Return exactly the lines below, starting with the one that has "color: #a21caf ->" and going on through the one that has "background: #d946ef ->".

**DATA PROVIDED**
———

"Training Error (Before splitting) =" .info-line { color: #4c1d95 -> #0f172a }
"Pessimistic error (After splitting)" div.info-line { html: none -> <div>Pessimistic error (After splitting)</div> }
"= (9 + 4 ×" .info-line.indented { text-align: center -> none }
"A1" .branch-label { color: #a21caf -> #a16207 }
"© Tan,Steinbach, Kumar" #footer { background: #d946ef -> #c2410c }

———

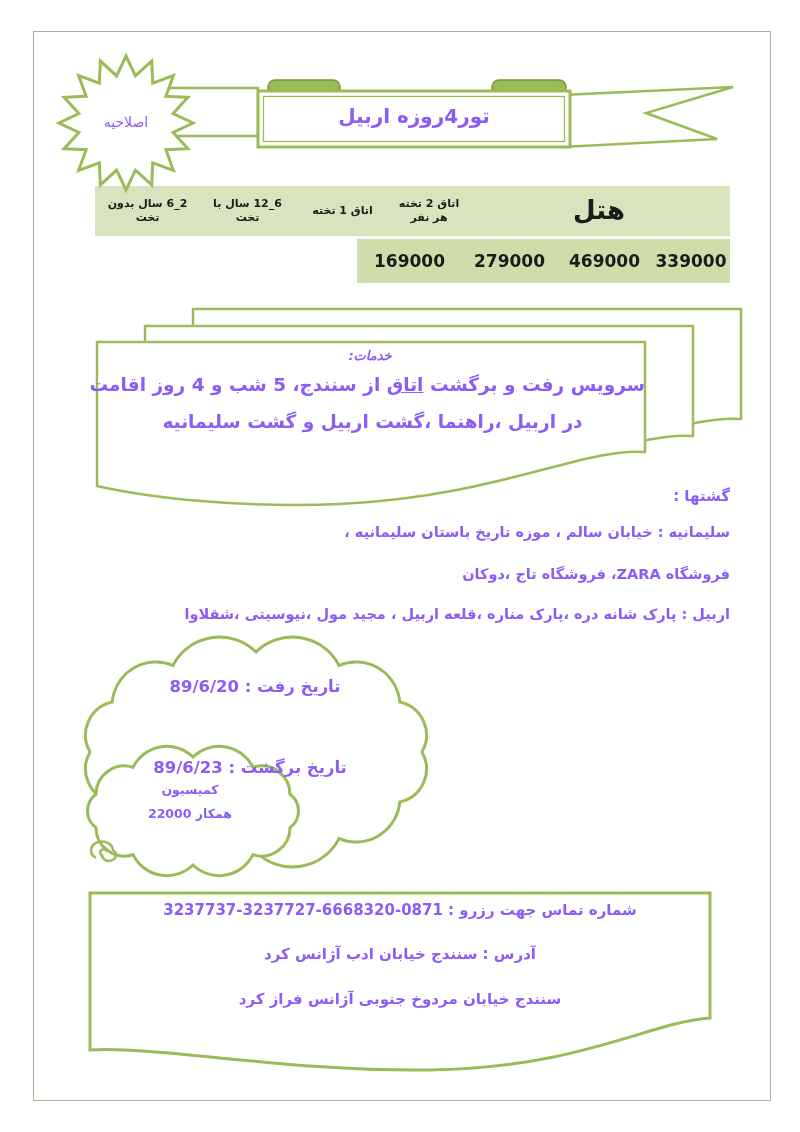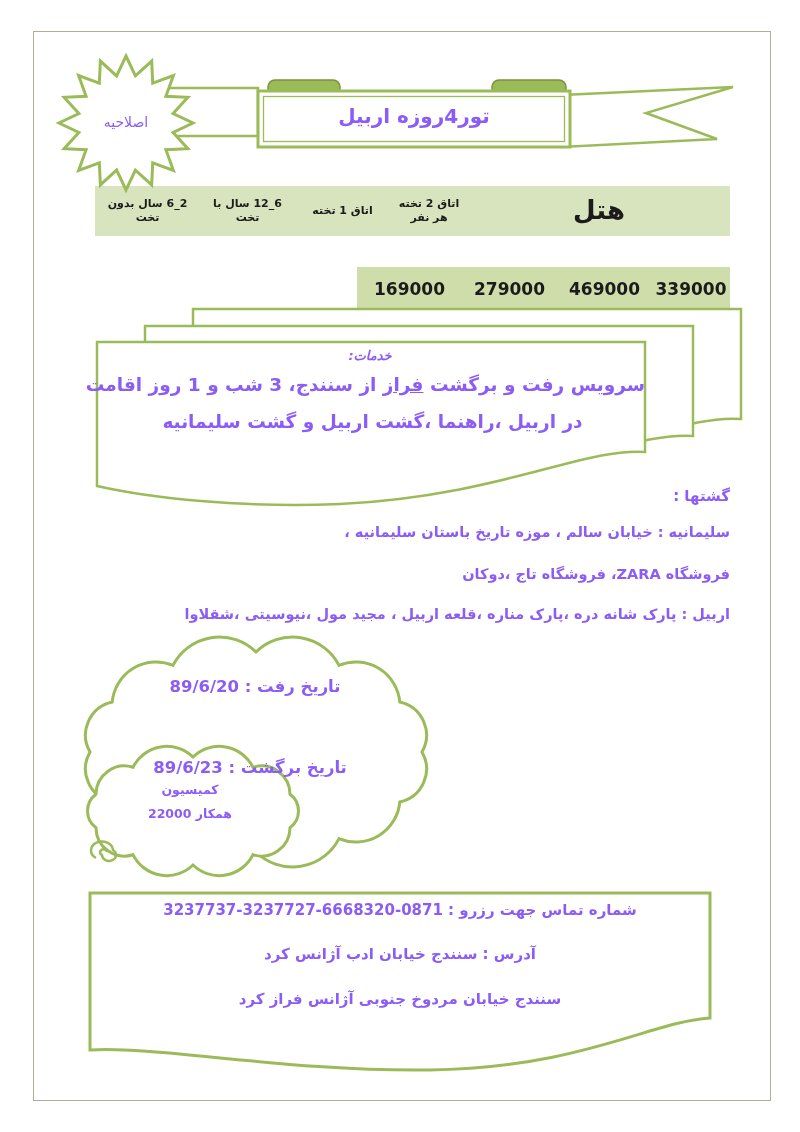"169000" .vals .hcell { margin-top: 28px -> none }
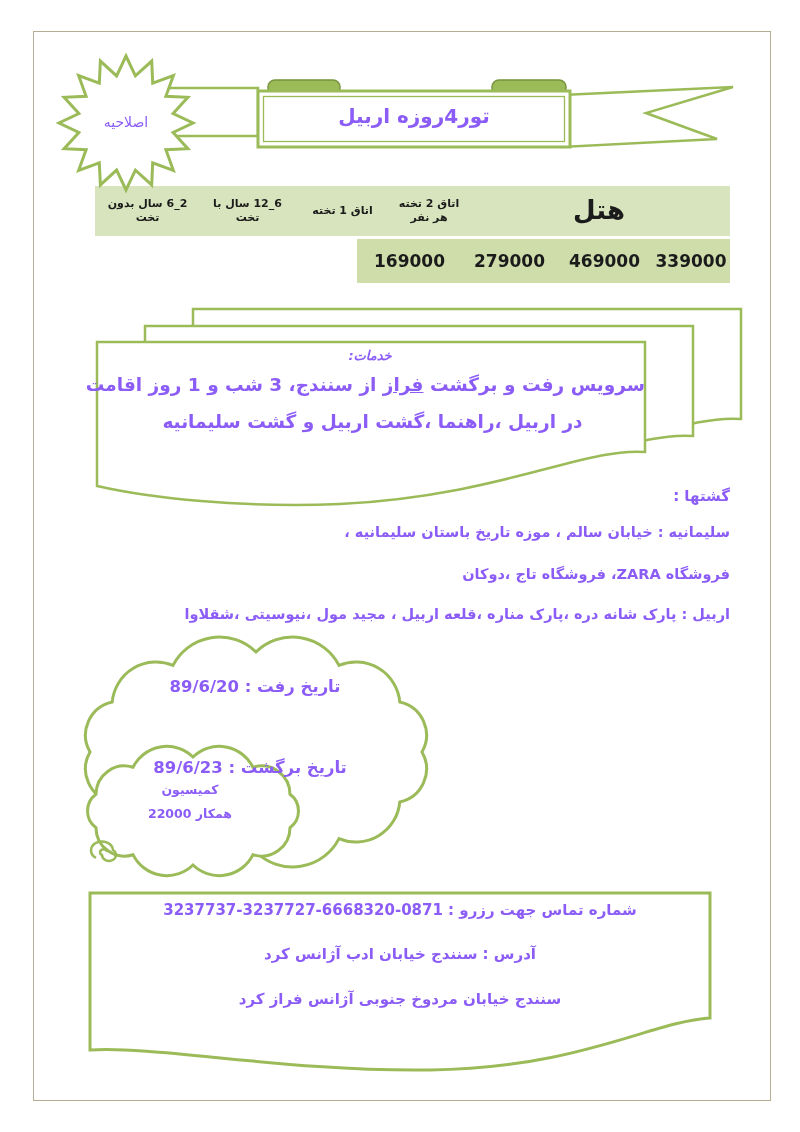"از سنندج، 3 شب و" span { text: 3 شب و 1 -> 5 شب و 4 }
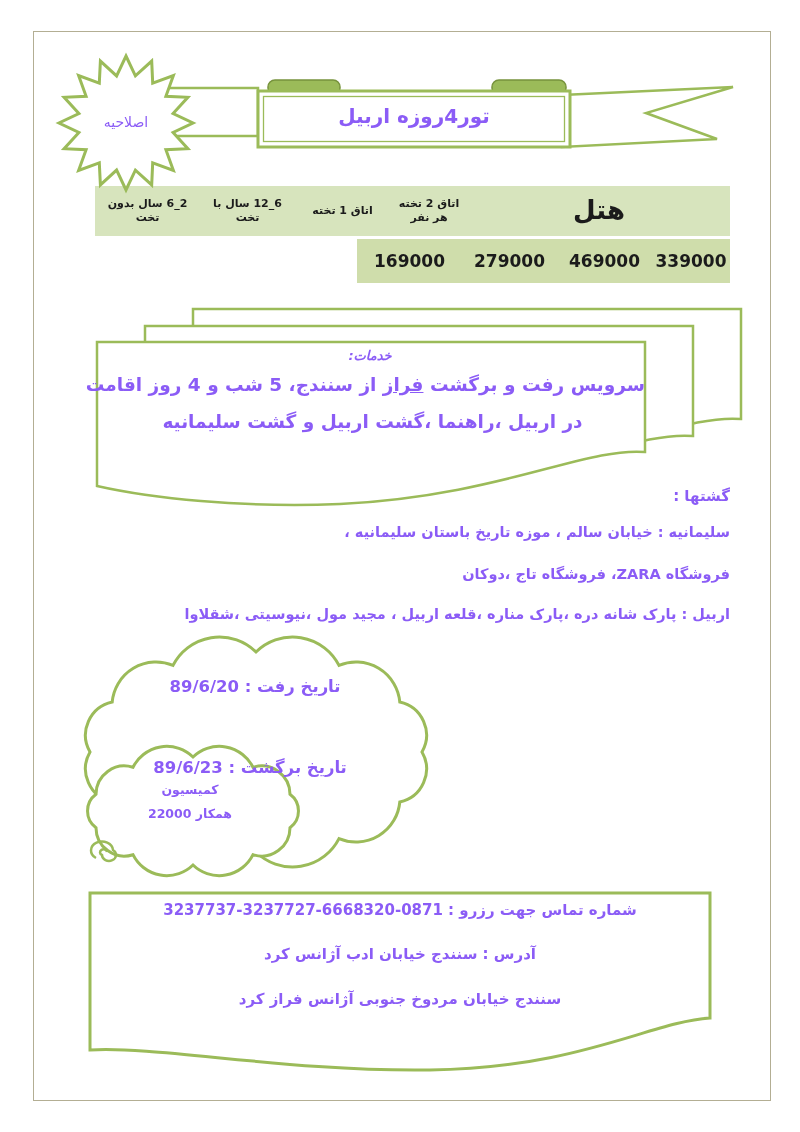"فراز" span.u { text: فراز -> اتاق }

———

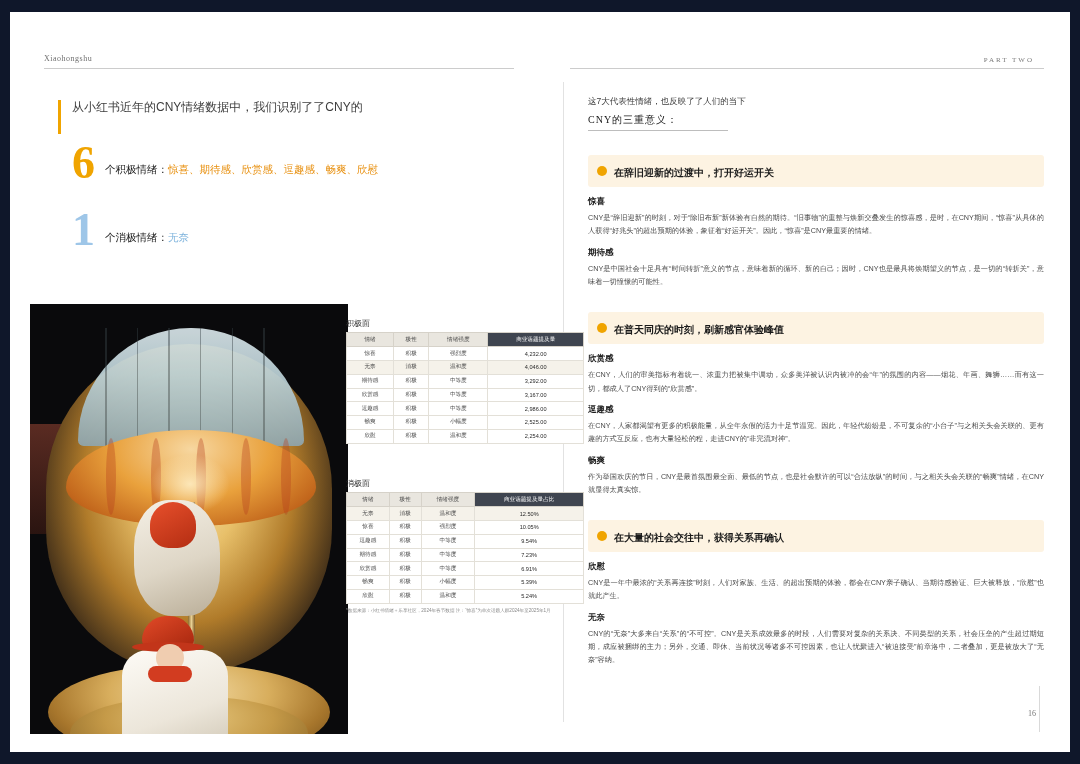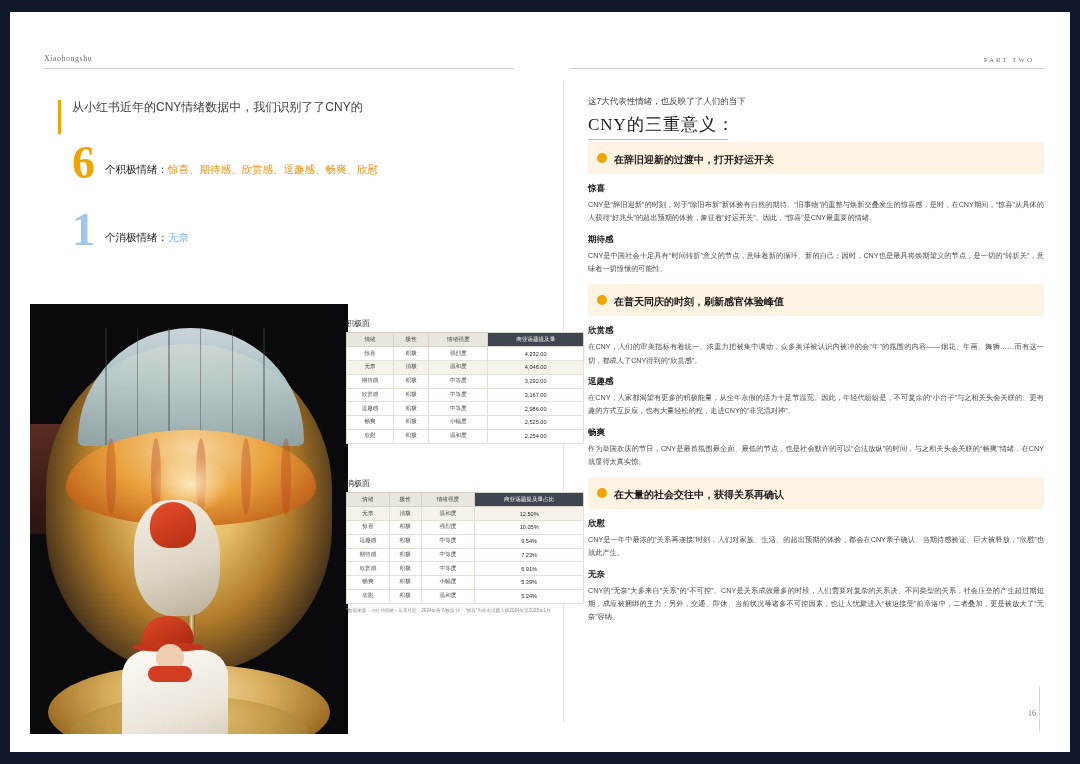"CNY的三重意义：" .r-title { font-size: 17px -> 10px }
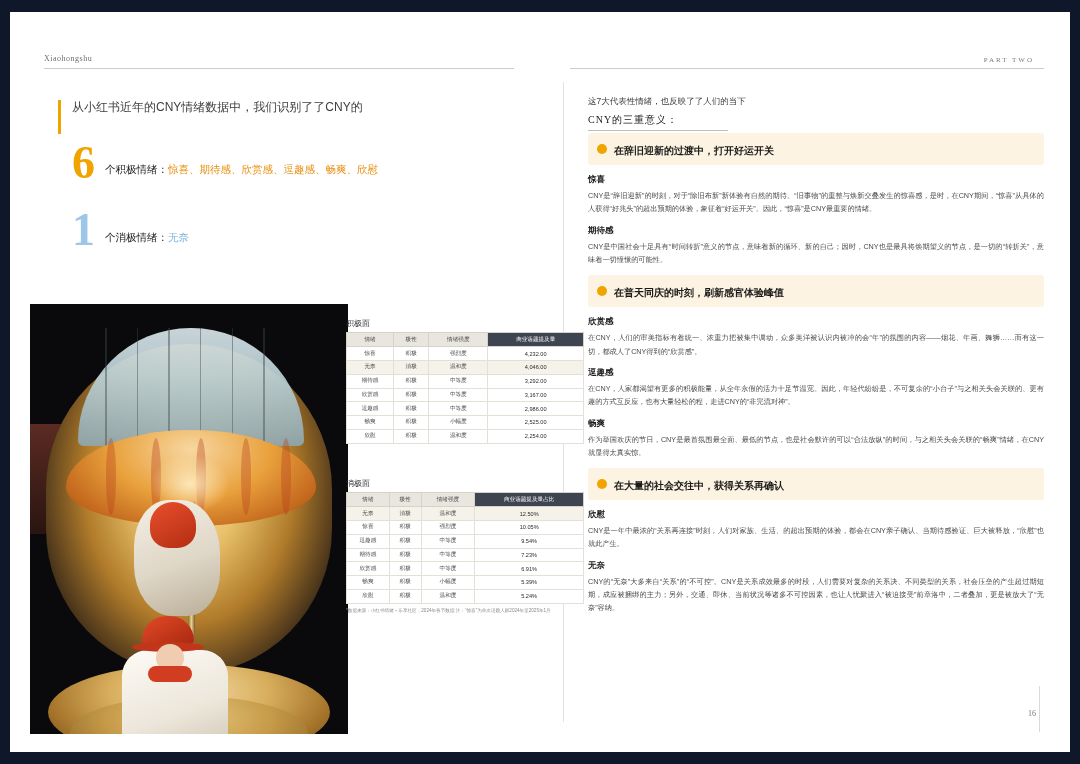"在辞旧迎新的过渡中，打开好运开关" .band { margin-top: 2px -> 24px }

———

**FINAL ANSWER**
"A1" .branch-label { color: #a21caf -> #a16207 }
"© Tan,Steinbach, Kumar" #footer { background: #d946ef -> #c2410c }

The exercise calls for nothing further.